Health Expenditure Australia 2004/05
Key dental extracts from the new Australian Institute of Health and Welfare publication Health Expenditure Australia 2004/05 include:
"Private health insurance funding of $5.7 billion in 2004–05 was mainly spent on private hospitals (48%), dental services (12%), administration (10%) and medical services (10%)".
"In 2004–05, out–of-pocket recurrent expenditure by individuals on health goods and services was an estimated $16.9 billion: $4.7 billion (28%) was spent on medications; $3.4 billion (20%) on dental services and $3.0 billion (18%) on aids and appliances".
"Most of the increase in recurrent expenditure was in the following six areas:
• hospitals—up $2.3 billion (31.0% of the overall increase in recurrent expenditure)
• medical services—up $1.7 billion (22.8%)
• aids and appliances—up $0.8 billion (10.3%)
• medications—up $0.6 billion (8.0%)
• high-level residential care—up $0.5 billion (6.9%)
• dental services —up $0.5 billion (6.1%)."
"Individuals funded 67.1% of the $5.1 billion spent on dental services in 2004–05. For the period 1994–95 to 2004–05, real growth in dental services expenditure averaged 3.7% per year—1.4 percentage points below the annual real growth in total recurrent health expenditure.

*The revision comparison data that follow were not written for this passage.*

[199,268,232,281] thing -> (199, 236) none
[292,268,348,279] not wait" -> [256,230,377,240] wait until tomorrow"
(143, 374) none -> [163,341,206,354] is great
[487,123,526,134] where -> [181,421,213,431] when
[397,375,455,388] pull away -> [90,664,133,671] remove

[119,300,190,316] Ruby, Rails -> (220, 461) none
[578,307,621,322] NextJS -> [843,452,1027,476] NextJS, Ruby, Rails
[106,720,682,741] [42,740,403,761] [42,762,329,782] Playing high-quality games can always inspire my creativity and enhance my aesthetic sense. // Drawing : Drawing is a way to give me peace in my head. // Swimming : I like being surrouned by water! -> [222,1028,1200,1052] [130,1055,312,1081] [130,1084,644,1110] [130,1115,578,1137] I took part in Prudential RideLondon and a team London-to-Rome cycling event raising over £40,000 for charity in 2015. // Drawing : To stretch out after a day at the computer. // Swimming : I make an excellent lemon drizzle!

However, in nominal terms, average annual growth for dental services expenditure was 8.8% over the decade, 0.5 percentage points higher than the growth for total recurrent health expenditure of 8.3%. The reason for the difference is the high growth in dental prices. In contrast, for the period 1997–98 to 2002–03, real growth for dental services (6.2% annually) exceeded that for recurrent health expenditure by 0.7 percentage points."